I've read quite a few threads on this forum, so know that I am not alone, but hoped it might me help to share with others going through the same thing.
After a panic at the weekend, I had an emergency scan arranged for yesterday afternoon and found that my 10wk old fetus was actually a 5wk old foetal pole :( I am away from home until Friday, visiting the in laws with DH and DS, which is making things difficult as I still need to ring my hospital and let them know what has happened. I've been told that a second scan would be required before any medical intervention could take place, but am desperately hoping that it will happen naturally before that.
Like many others, I'm finding that the horrible part at the moment is waiting in limbo for things to start. I'm hoping that knowing is going to phsycologically kick start things, and I have had a few more cramps since I found out, but still nothing appearing and even the spotting I'd been experiencing keeps coming and going.
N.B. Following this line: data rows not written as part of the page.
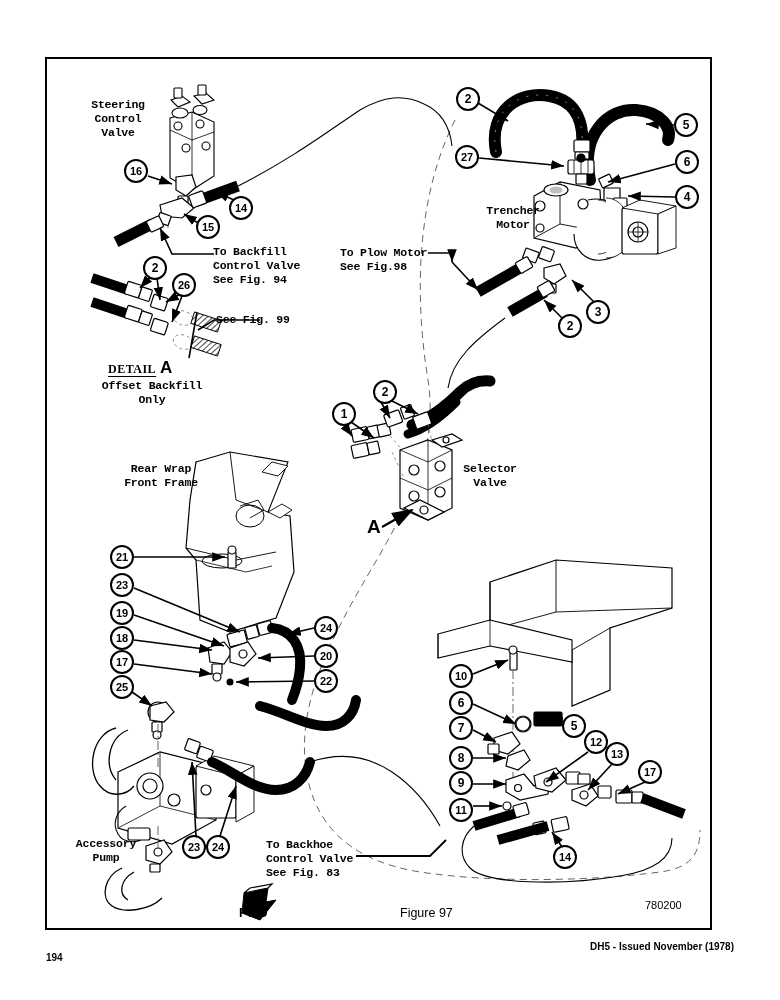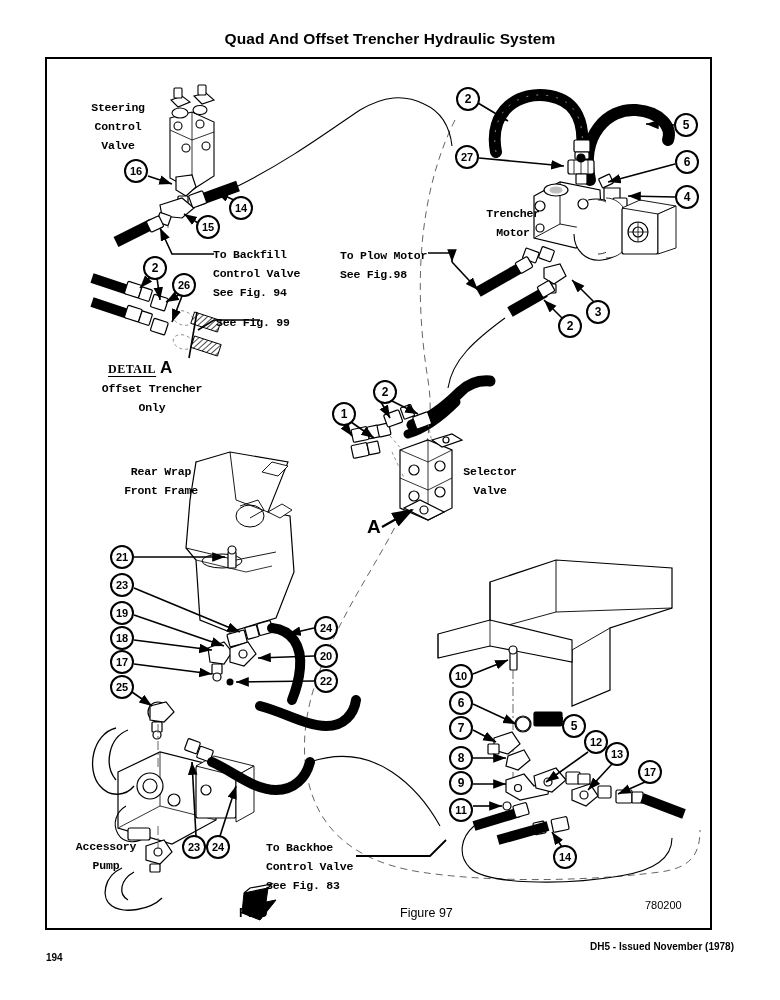"Quad And Offset Trencher Hydraulic" div.page-title { html: <div>Quad And Offset Trencher Hydraulic System</div> -> none }
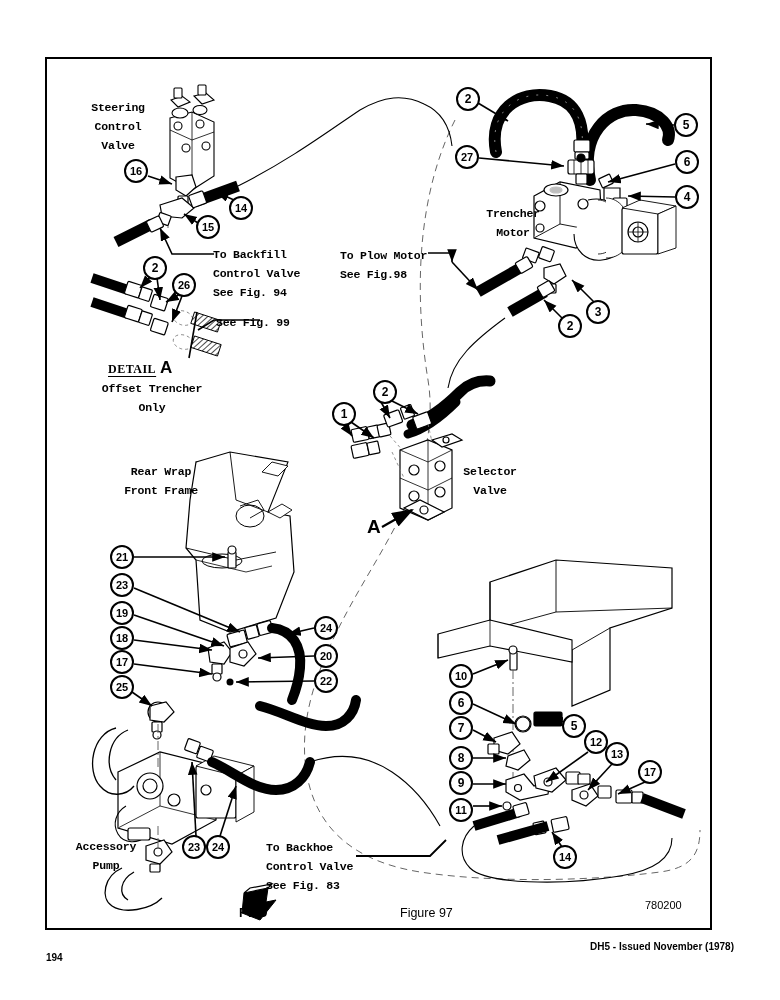"Steering" .mono-label { line-height: 19px -> 14px }
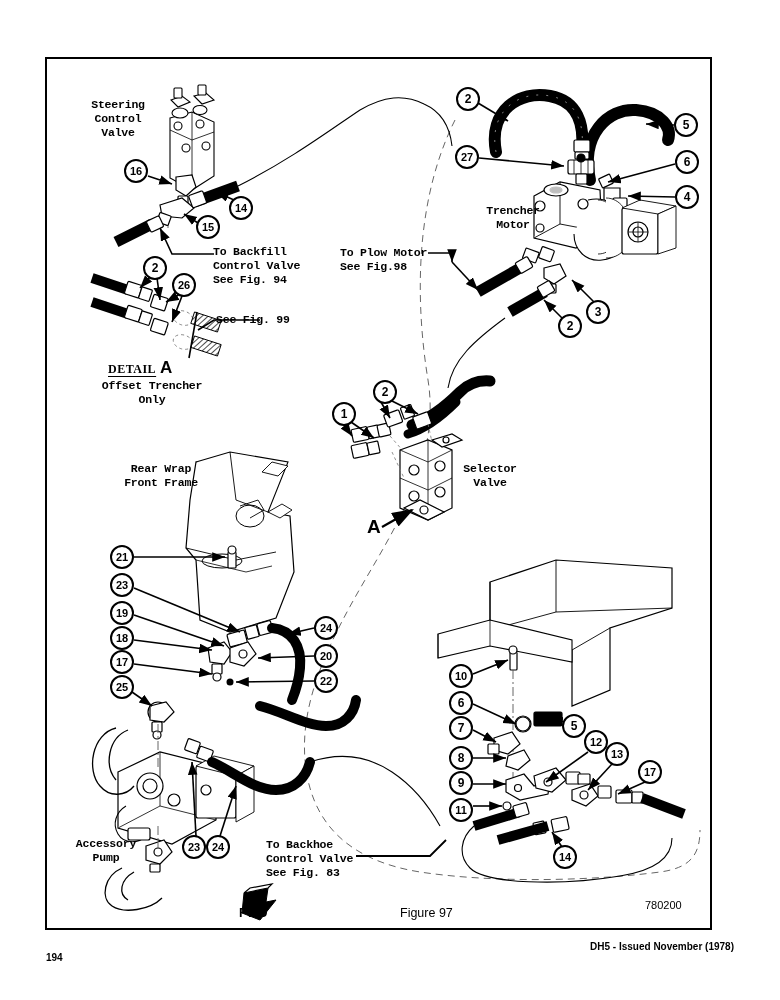"Offset Trencher" div.mono-label { text: Trencher -> Backfill }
I'm a bit scared about what it is going to be like - I read another co(ex)November dubies mc thread over the weekend to 'prepare' myself and was shocked to see that a miscarriage is not just a heavy period I am now really glad I did.
DH is being amazingly supportive, as are his parents, and although sad, we feel at peace about it all. I kind of knew that all wasn't well pretty early on. I knew I was pg pretty much the day I conceived, and then about a week after my BFP, started panicking about a mmc. I didn't feel the same bond that I had with DS and now I know why. Having my 14mo DS to come home to after our horrible news has really helped and made me feel so lucky. Ultimately, I am already a mother, which was always my dream. I also have lots of supportive friends in RL and am lucky to have one friend in particular who is amazing and sat and listened to me for an hour last night and we cried and we laughed and it made me feel so much better. Plus, my mum experienced exactly the same thing when I was 11, so she knows how I feel, but she had a dnc straight away, so didn't have limbo I have now.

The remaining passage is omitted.